With the development of wireless communication and positioning technology, more and more data about locations are collected and used for many applications, such as location-based services. In particular, the format of the data could be generalized to ( $location$ , $time$ , $texts$ ), where the $location$ represents the geo-coordinates where event happens (or some object lies), and $time$ means the valid time when the event happens at $location$ (or the object is at $location$ ), and $texts$ are used to describe or record the state of the event (or object). For instance, someone publishes a micro-blog associated with geo-location tag at 6:30 pm, in which some comments about a restaurant are attached. Another example about real-estate advertising is that every advertisement contains geo-coordinates of the property, the publishing time and texts describing the property. Users are often interested in the spatial, temporal and textual attributes of the data, and retrieve useful information through the combination of these three dimensions. Such queries are called spatio-temporal keyword (STK) queries. For instance, find the users publishing micro-blogs containing words pasta and pizza in the range of this shopping mall yesterday.

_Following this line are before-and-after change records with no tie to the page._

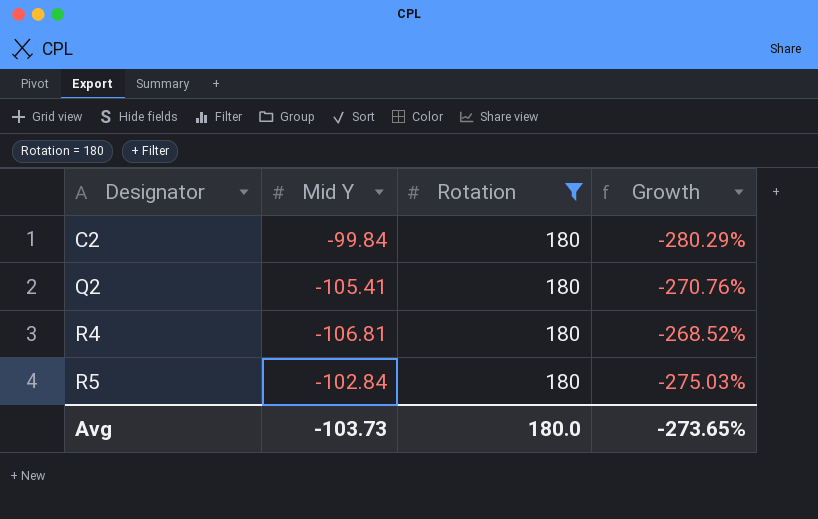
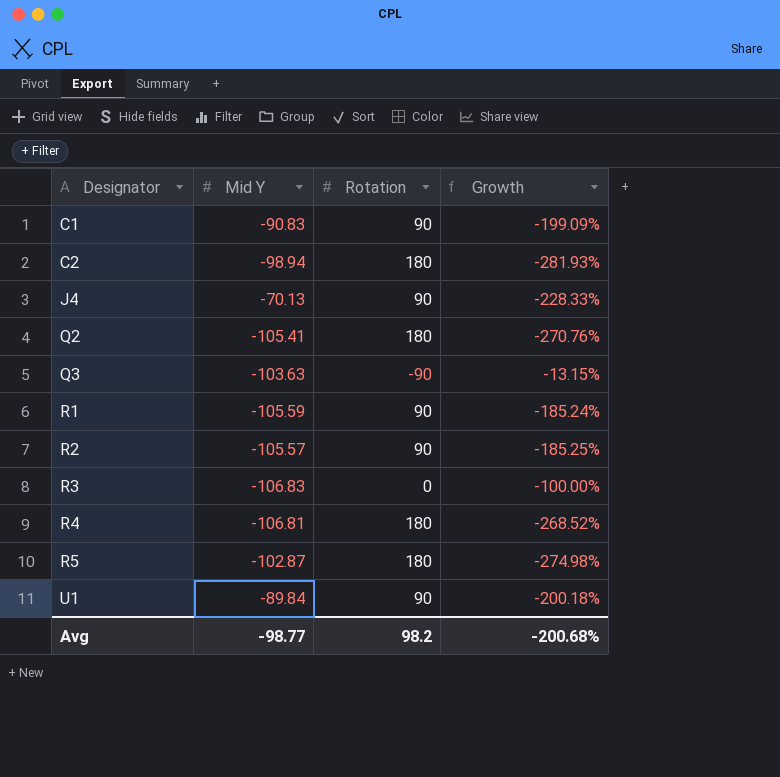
filter: Rotation = 180 -> none
C2 | Mid Y: -99.84 -> -98.94
C2 | Growth: -280.29% -> -281.93%
R5 | Mid Y: -102.84 -> -102.87
R5 | Growth: -275.03% -> -274.98%
Avg | Mid Y: -103.73 -> -98.77
Avg | Rotation: 180.0 -> 98.2
Avg | Growth: -273.65% -> -200.68%

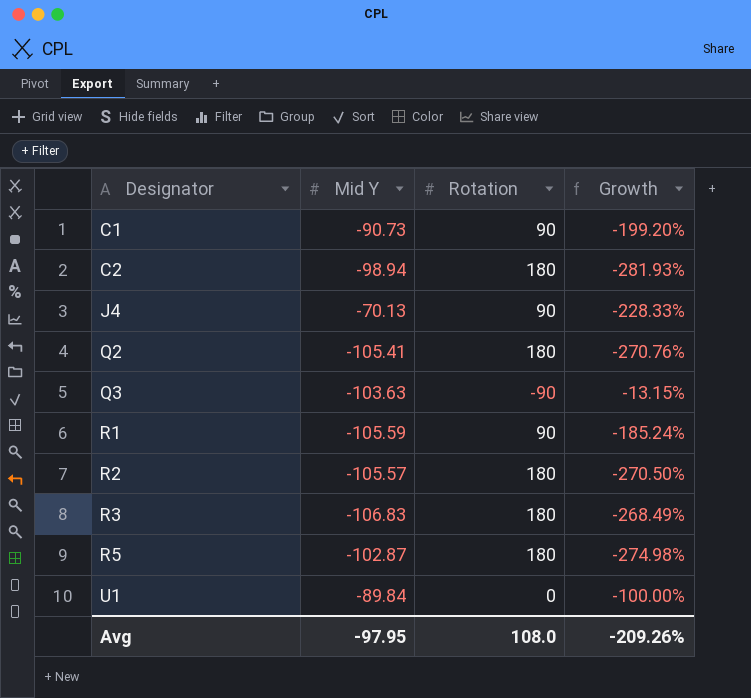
row R4: -106.81 | 180 | -268.52% -> none
C1 | Mid Y: -90.83 -> -90.73
C1 | Growth: -199.09% -> -199.20%
R2 | Rotation: 90 -> 180
R2 | Growth: -185.25% -> -270.50%
R3 | Rotation: 0 -> 180
R3 | Growth: -100.00% -> -268.49%
U1 | Rotation: 90 -> 0
U1 | Growth: -200.18% -> -100.00%
Avg | Mid Y: -98.77 -> -97.95
Avg | Rotation: 98.2 -> 108.0
Avg | Growth: -200.68% -> -209.26%

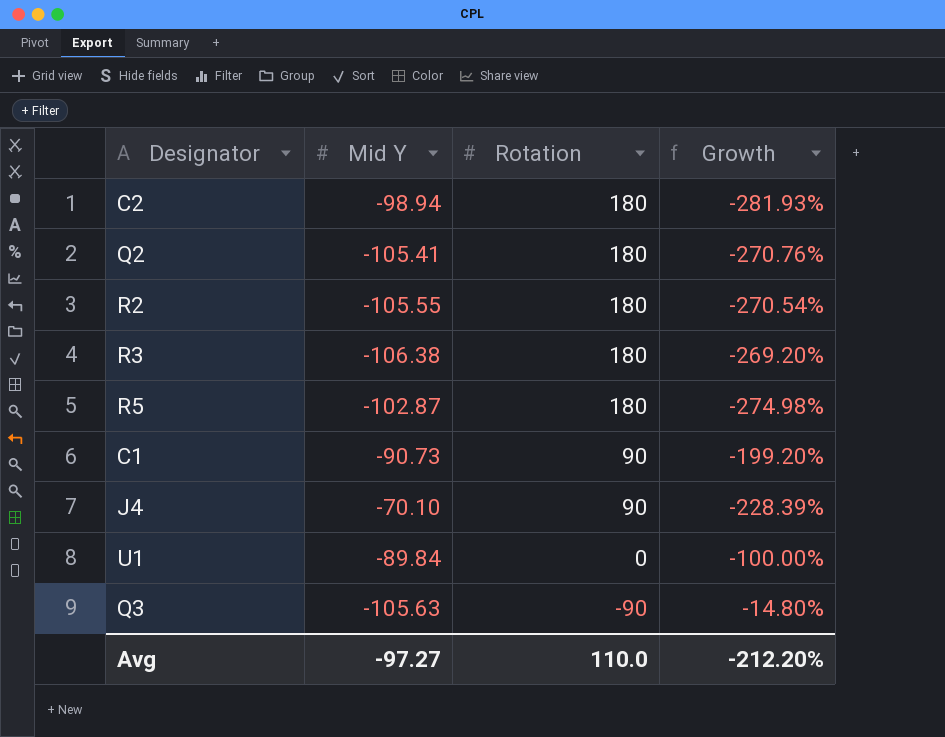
row order: Designator ascending -> Rotation descending
row R1: -105.59 | 90 | -185.24% -> none
R2 | Mid Y: -105.57 -> -105.55
R2 | Growth: -270.50% -> -270.54%
R3 | Mid Y: -106.83 -> -106.38
R3 | Growth: -268.49% -> -269.20%
J4 | Mid Y: -70.13 -> -70.10
J4 | Growth: -228.33% -> -228.39%
Q3 | Mid Y: -103.63 -> -105.63
Q3 | Growth: -13.15% -> -14.80%
Avg | Mid Y: -97.95 -> -97.27
Avg | Rotation: 108.0 -> 110.0
Avg | Growth: -209.26% -> -212.20%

However, tens of billions of spatio-temporal data would be a serious problem for applications. HBase [1] is a distributed non-sql, key-value database, and is capable to store such a huge amount of data. However, due to the non-sql characteristics of HBase, it is inefficient to process spatio-temporal keyword queries using the built-in functions of HBase. Consequently, it is highly necessary to design efficient algorithms for processing spatio-temporal keyword queries in HBase. A previous work [9] about processing spatial or multi-attributes queries in HBase is different from ours, because they merely consider spatial dimension in query processing. To the best of our knowledge, this is the first work for processing spatio-temporal keyword queries in HBase.

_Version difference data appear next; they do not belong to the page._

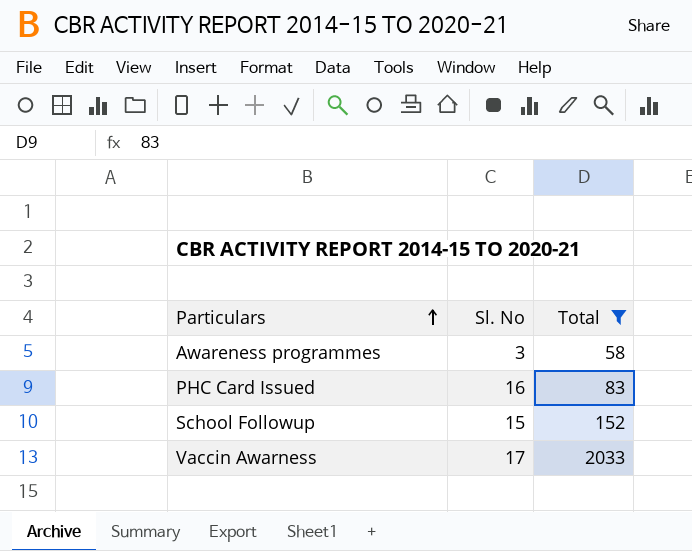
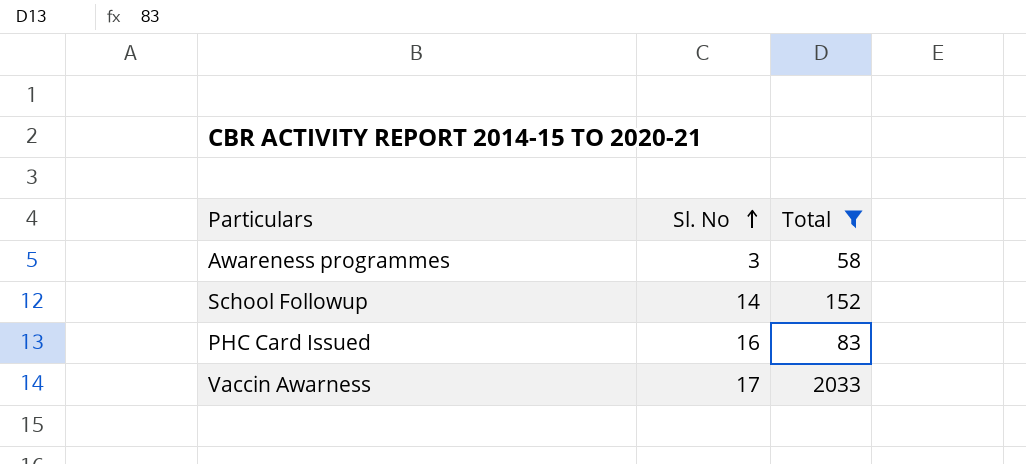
row order: Particulars ascending -> Sl. No ascending
School Followup | Sl. No: 15 -> 14

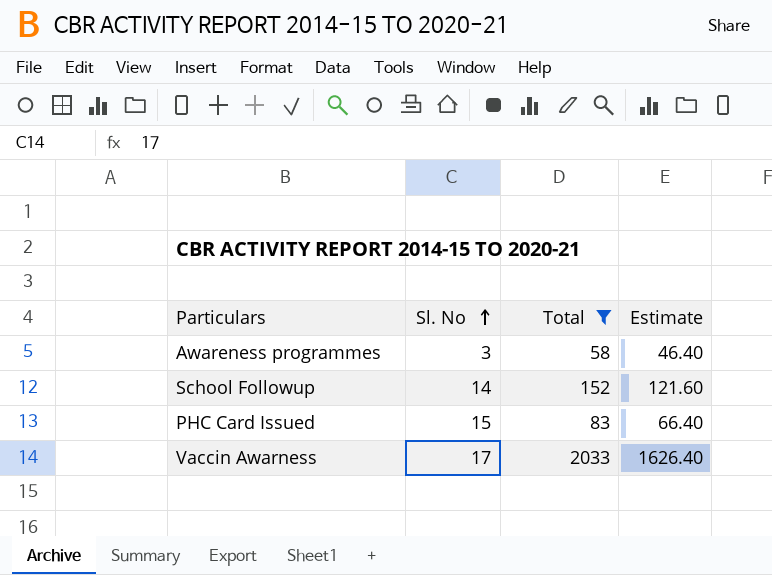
column Estimate | formula: none -> [Total] * 0.8
PHC Card Issued | Sl. No: 16 -> 15

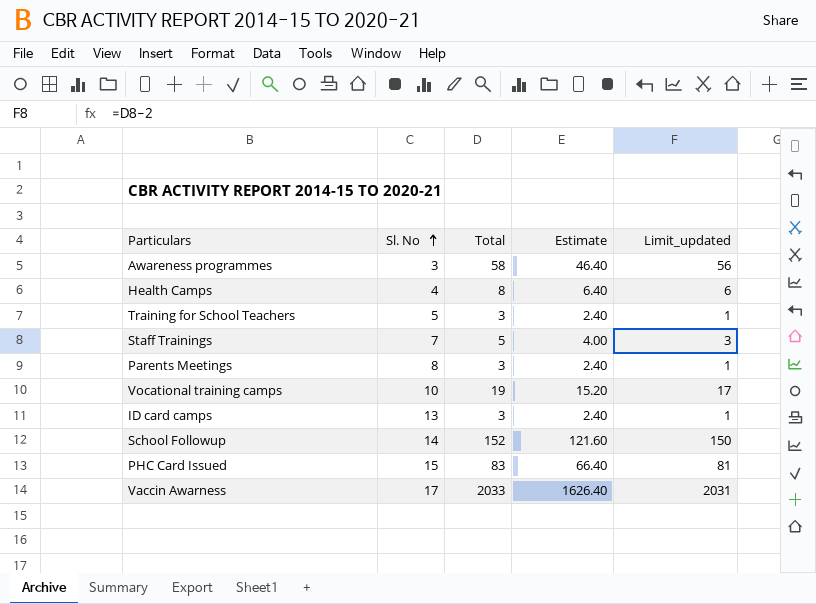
filter: Total >= 58 -> none
column Limit_updated | formula: none -> [Total] - 2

Our motivation is to adopt HBase to process STK queries efficiently. First, a space filling curve, Hilbert curve [8], is used to encode the spatial dimension into one-dimensional codes, i.e., for a location referred by geo-coordinates, it is represented by a number denoting the relative position in the original space. Based on this, we design a suitable access model for HBase, containing row keys for indexing spatio-temporal dimensions and Bloom filters [3] for fast detecting the existence of query keywords. After that, we develop two algorithms, one is suitable for the query with ordinary selectivity, the other is a parallel algorithm for the large range query. We evaluate our algorithms on a real dataset, and the results show that our algorithms are capable to handle spatio-temporal keyword queries efficiently. In summary, we make the following contributions:

● We propose spatio-temporal keyword queries processing problem in HBase, which is a new challenge for HBase platform.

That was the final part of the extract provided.